The University of Calgary will have a satellite campus in the Middle East by next August.
The U of C announced plans to open a nursing faculty in Qatar, an oil rich state in the Persian Gulf, Fri. Nov. 25. The project is expected to top $1 billion, and will be funded by the Qatari government.
This fall 40 Qatari students are enrolled. The program will expand to 100 students annually and offer both master’s and doctorate programs within 10 years, with likely expansion to other faculties.
U of C president Dr. Harvey Weingarten admitted the international branch will be an expensive undertaking but explained that Qatar will provide both the physical and financial resources to do it.
“The funding that we’re providing is through the people who are going to go there,” said Weingarten. “The important thing is that this doesn’t distract from the nursing education we do here, or from the nursing graduates. In fact, quite to the contrary, it allows us to graduate more nurses who have a certain kind of experience that they can get in Qatar and bring back and enhance the nursing profession here.”
Weingarten said Qatar is striving to bring both education and healthcare up to world-class standards, noting Qatar has had a partnership with the Texas A&M University for undergraduate engineering programs since 2003. Other partners of Qatar’s so-called ‘University City’ in the capital of Doha include Weill Cornell Medical College, Carnegie Mellon and Georgetown.
“[Qatar] and several other places in the Middle East are going through this process,” said Weingarten. “They can’t develop a post-secondary system as fast as their needs. So what they’ve been doing is partnering with universities around the world. In our case we were approached.”
Canadian and International education standards will apply in Qatar, said Weingarten.
“The students who go through [the Qatar] program are getting essentially the same education as a student would here in Calgary,” he said.
Students will consist mainly of Qataris who have completed a two-year English preparatory program, said nursing dean Dr. Michael Clinton.

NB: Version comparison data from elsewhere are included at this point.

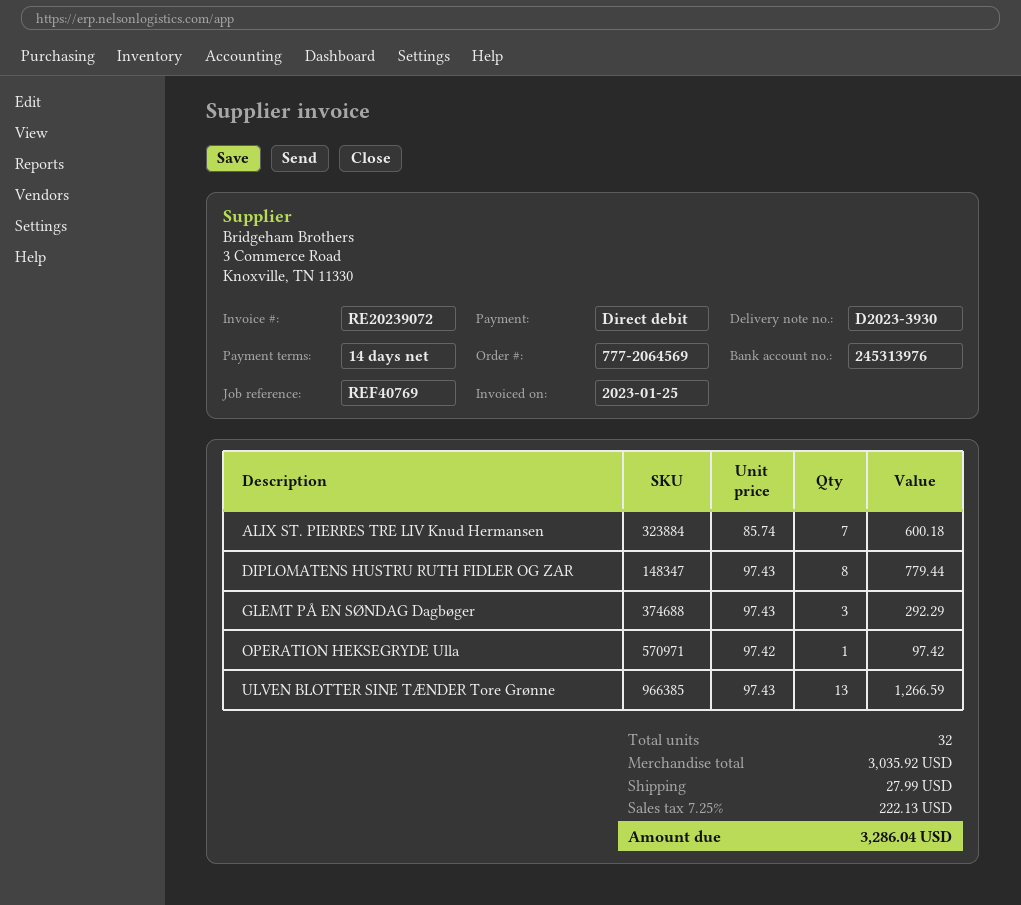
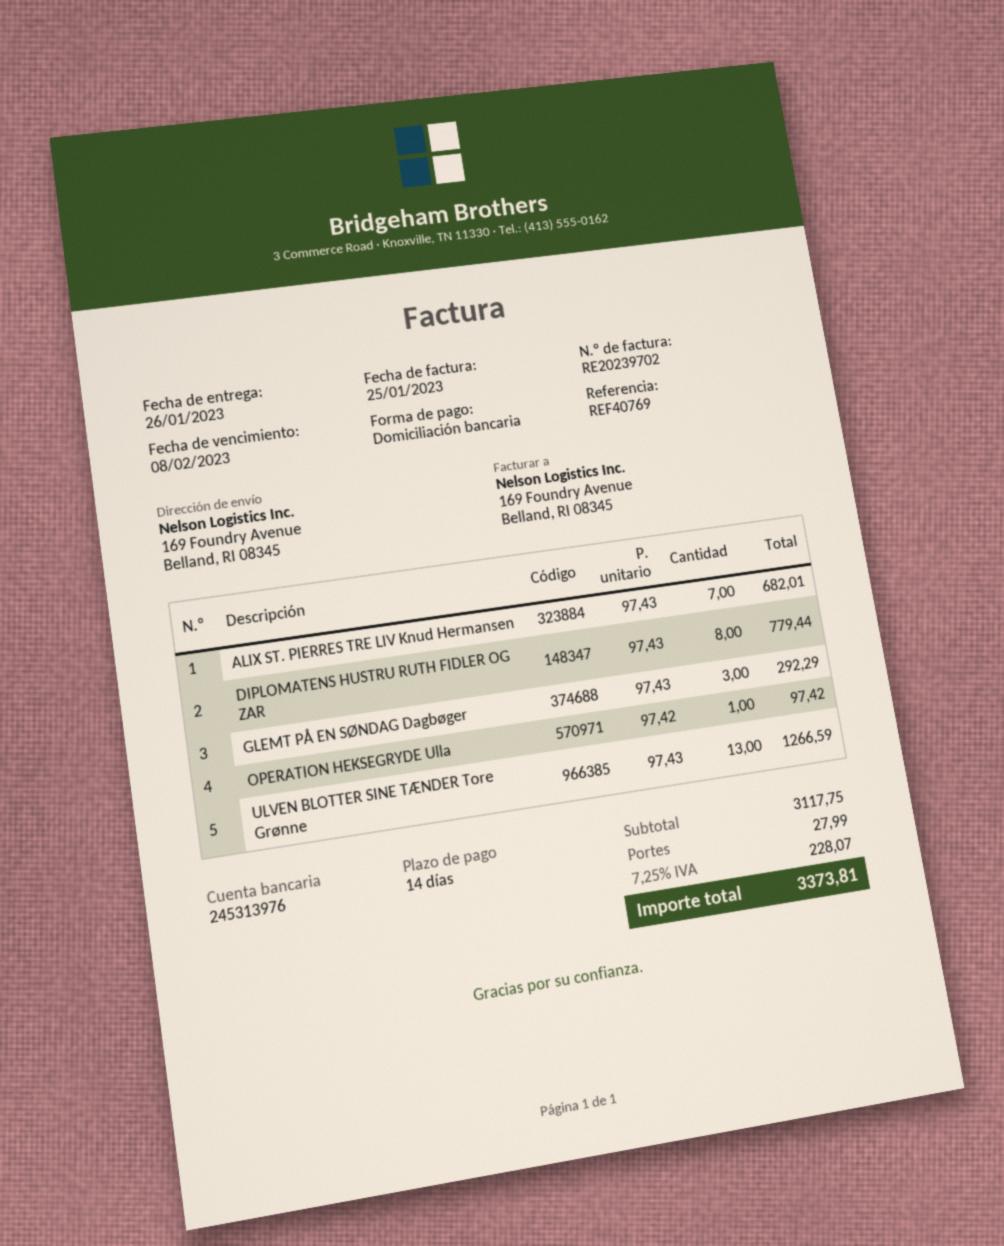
invoice number: RE20239072 -> RE20239702
ALIX ST. PIERRES TRE LIV Knud Hermansen: 7 x 85.74 = 600.18 -> 7 x 97.43 = 682.01
subtotal: 3035.92 -> 3117.75
tax: 7.25% = 222.13 -> 7.25% = 228.07
total: 3286.04 -> 3373.81

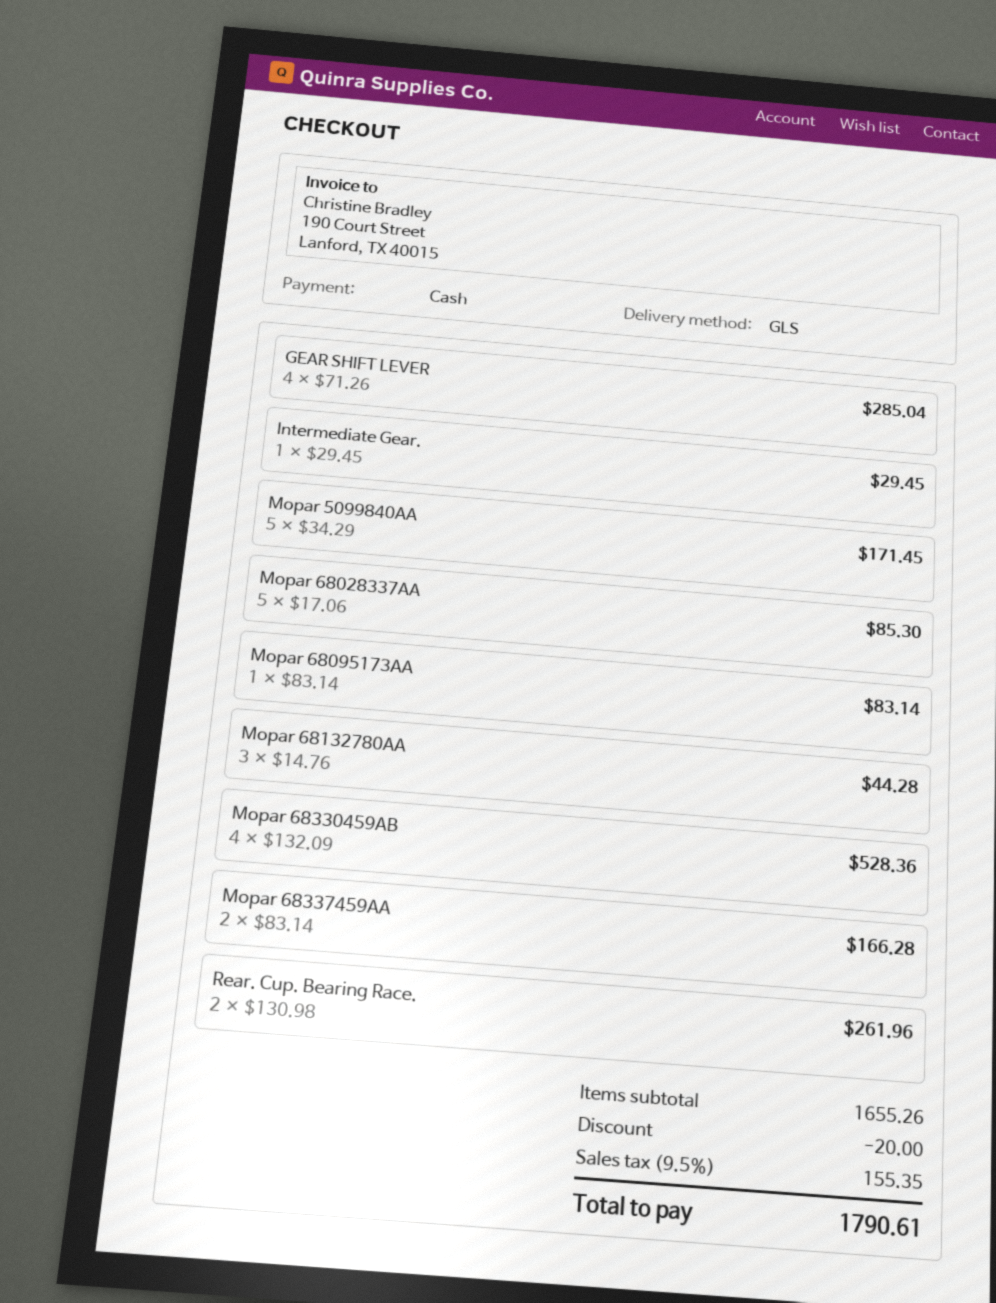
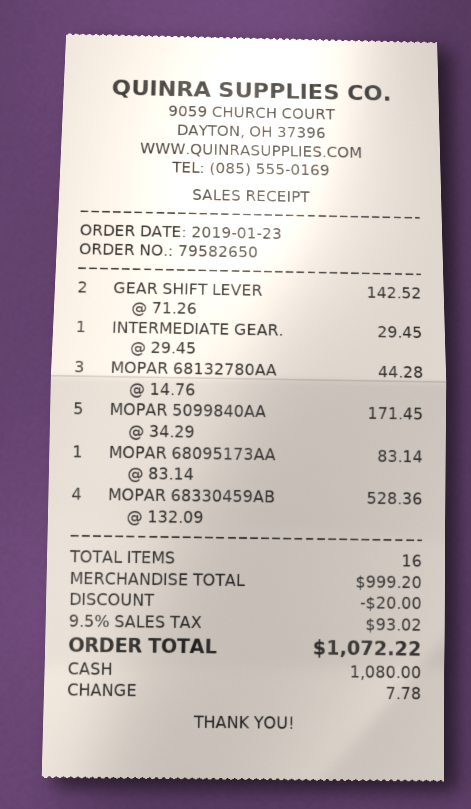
GEAR SHIFT LEVER: 4 x 71.26 = 285.04 -> 2 x 71.26 = 142.52
Mopar 68028337AA: 5 x 17.06 = 85.30 -> none
Mopar 68337459AA: 2 x 83.14 = 166.28 -> none
Rear. Cup. Bearing Race.: 2 x 130.98 = 261.96 -> none
subtotal: 1655.26 -> 999.20
tax: 9.5% = 155.35 -> 9.5% = 93.02
total: 1790.61 -> 1072.22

Clinton said Qatari officials visited schools in the U.S. and Canada and offered favoured schools the opportunity to participate in a bid. The U of C made their bid and Clinton has worked on the agreement for the last two years.
Clinton said that the exact cost of the program is still confidential, but the Qatar program will have far more resources than the U of C.
“My guess is that the total spent by the state of Qatar is going to move into 10 figures,” said Clinton, noting the Qatar facility will have half the students in Calgary’s program, yet 10 times the space. “I [will] have more money come in Qatar to support 100 students than I’ve got at the U of C to support 1,000 students.”
He said increased resources, differences in culture which vastly increase the amount of space required and the need to have smaller classes–both to ensure world-class quality and to teach students for whom English is a second language–all add to the discrepancy.
“Because of the cultural differences between Calgary and Qatar we need to make provision for such things as separate prayer rooms for male and female students,” said Clinton. “Separate restrooms, separate gymnasiums, separate swimming pools and wider corridors–all these things add to the space. Also, we will be teaching students in Qatar in groups no larger than 20.”
Clinton asserted the Qatar branch would not take away from the main U of C faculty. The Calgary campus is accepting nursing students in January for the first time, rather than the current single September start-date. There are also plans to expand the total number of students in the accelerated-track nursing program from 60 to 120.
He noted that although sending qualified individuals out of province to teach will not help Alberta’s nursing shortage in the short term, graduate students from Qatar can be encouraged to teach in Canada.
“We will be able to use the Qatar campus to do things that we can’t possibly do here,” said Clinton. “For example, we can recruit graduates with one or two years experience in clinical nursing. We can bring them out to Qatar. We can provide them with more clinical experience and at the same time we can induct them into instructing. We can actually pay for them to complete their master’s degrees, we can sponsor them to do their PhDs. We can increase their teaching experience and bring them back to Calgary so that they then become people who will be of interest to all Canadian universities to be recruited as faculty.”
He said Alberta lacks funding to pay nurses a salary while they are in school, and this may dissuade nurses from pursuing their studies past the undergraduate level.
“Here we have our graduates [and] they have their families,” said Clinton. “They have their mortgage to pay. They struggle to pay their tuition. They’re not given the opportunity to receive 60 or 70 per cent of their salary while they come to study at the university and we just freak them out with the workload. In Qatar we can do it differently because we have the resources to do it.”
Students’ Union nursing faculty representative Jenna Baumgartner said the satellite campus is an excellent opportunity for both Calgarian and Qatari students.